Software Testing: What Generative AI Can—and Can't—Do

12jW...q4Sz

9 Apr 2024

Software Testing: What Generative AI Can—and Can't—Do

Is ChatGPT coming to take automation engineers' jobs? The short answer is "maybe, but probably not."
The long answer involves understanding exactly what ChatGPT and other generative-AI tools can and can't do well within the context of software testing and test automation. As is the case in so many other domains, ChatGPT is capable of amazing things that may feel like a threat to traditional engineering jobs. But there are also many things it can't do—or, at least, do well. Automation engineers who want to use generative AI to do their job better—instead of being replaced by AI—must understand the difference.

To provide guidance, this article walks through the capabilities and limitations of ChatGPT as a tool for accelerating test automation workflows, highlighting where it shines and where it needs humans with domain-specific expertise to step in.

AI and Test Automation, Pre-ChatGPT

The idea of applying AI to software testing is not new. For years, various software testing and deployment platforms have offered AI-powered "bots" (Robo on Google Firebase is one popular example) that can navigate through applications, automatically decide what to test, and then run the tests.
These bots can help automation engineers to define test cases and execute tests. But they have clear shortcomings, such as trouble working past authentication walls within apps and a tendency to get stuck in infinite loops when performing testing.
For that reason, automation engineers have historically thought of AI as a tool that can reduce some of the toil and tedium required to carry out basic tests—but not as anything approaching a replacement for human testing experts.

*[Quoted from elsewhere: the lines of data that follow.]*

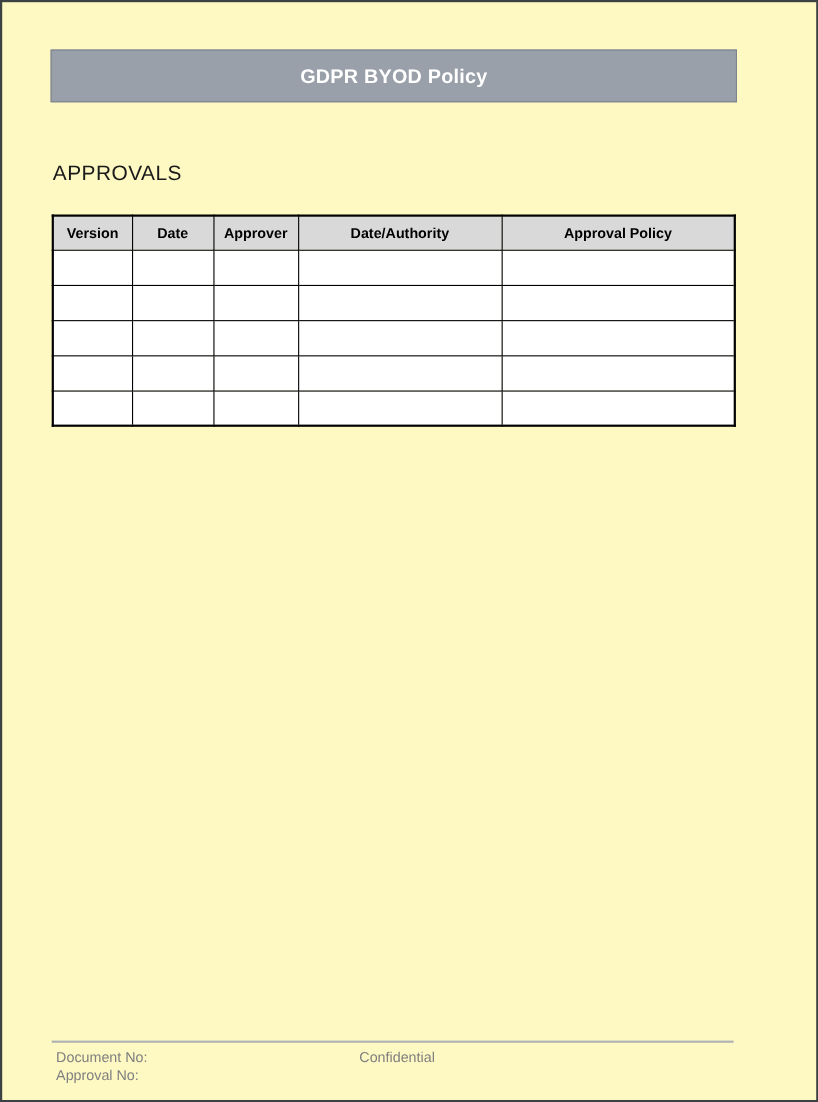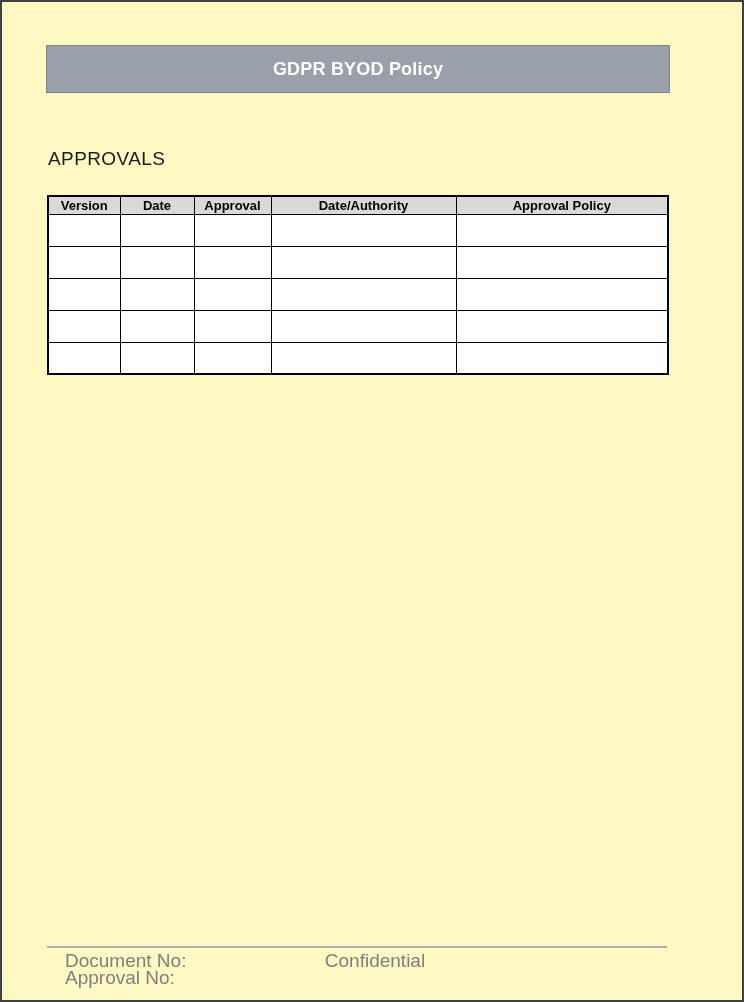"Version" table.approvals th { height: 18px -> 31px }
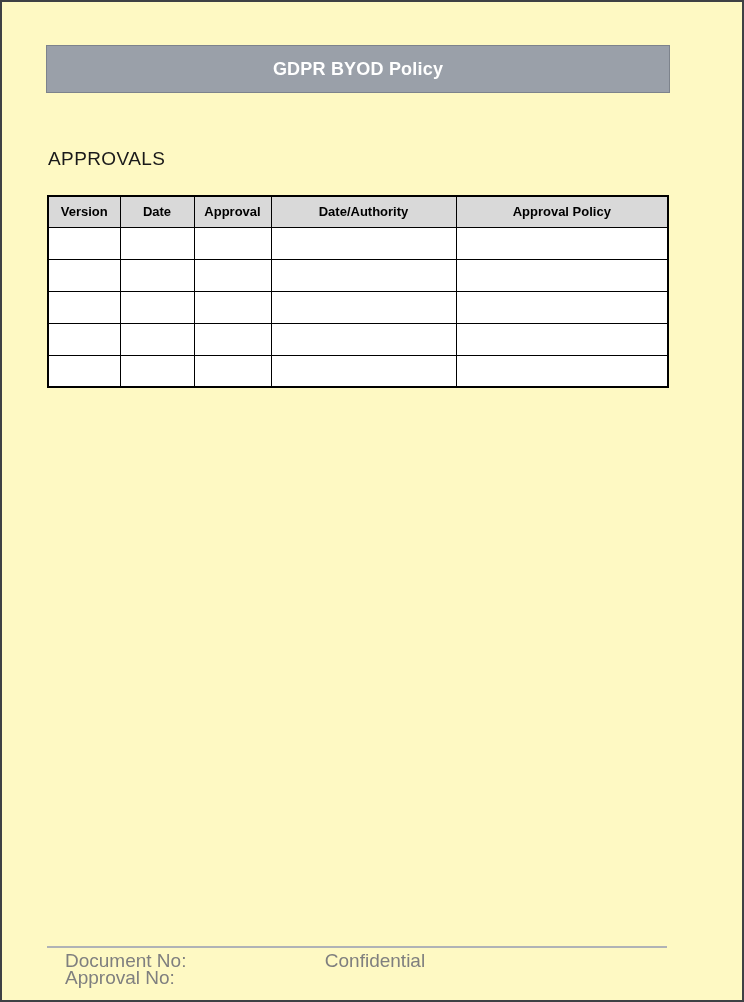"Approval" th { text: Approval -> Approver }
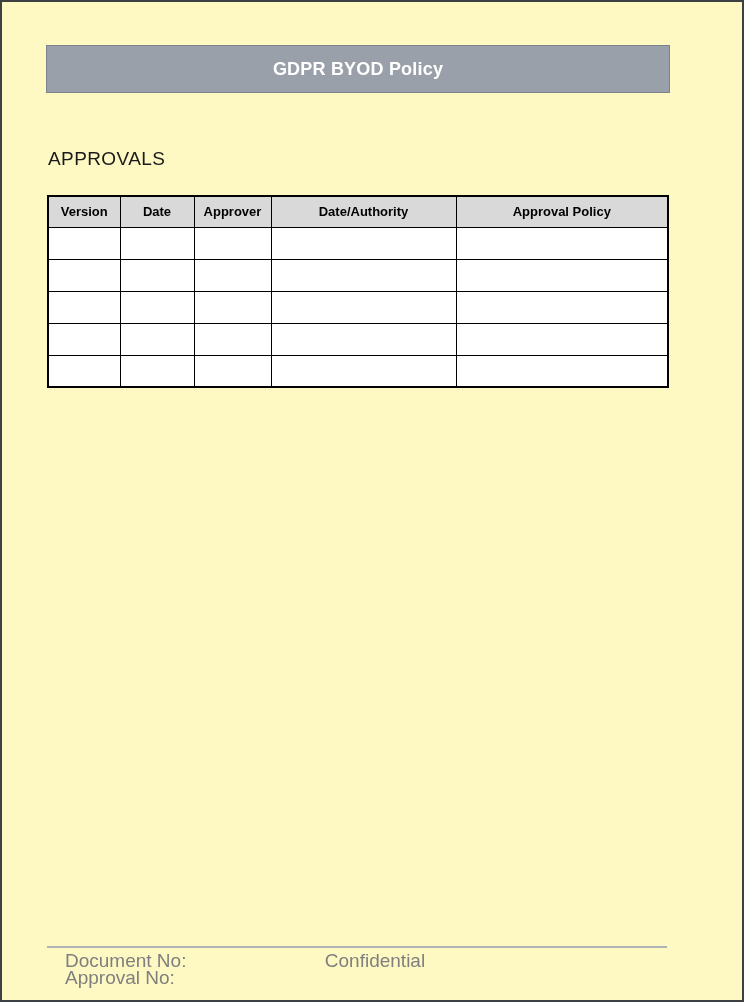"Document No:" .footer { font-size: 19px -> 13px; left: 63px -> 49px }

How Good Is ChatGPT at Software Test Automation?

Generative-AI tools such as ChatGPT represent a new breed of solutions that offer much greater flexibility than traditional AI tools. They are also easy to work with using natural-language queries, making them more convenient than many conventional solutions are.
Does that mean that ChatGPT can excel where traditional software-testing tools fall short? To find out, let's walk through a real-world scenario that you might face as an automation engineer and see how well ChatGPT can handle it.
Imagine that you want to test the UI for a web application. If it's a browser-based app, you could use ChatGPT to help generate the automation script with a prompt such as the following:

Generate a Selenium script that visits kobiton.com, chooses the "Platform" menu option, and then clicks on "Real Device Testing."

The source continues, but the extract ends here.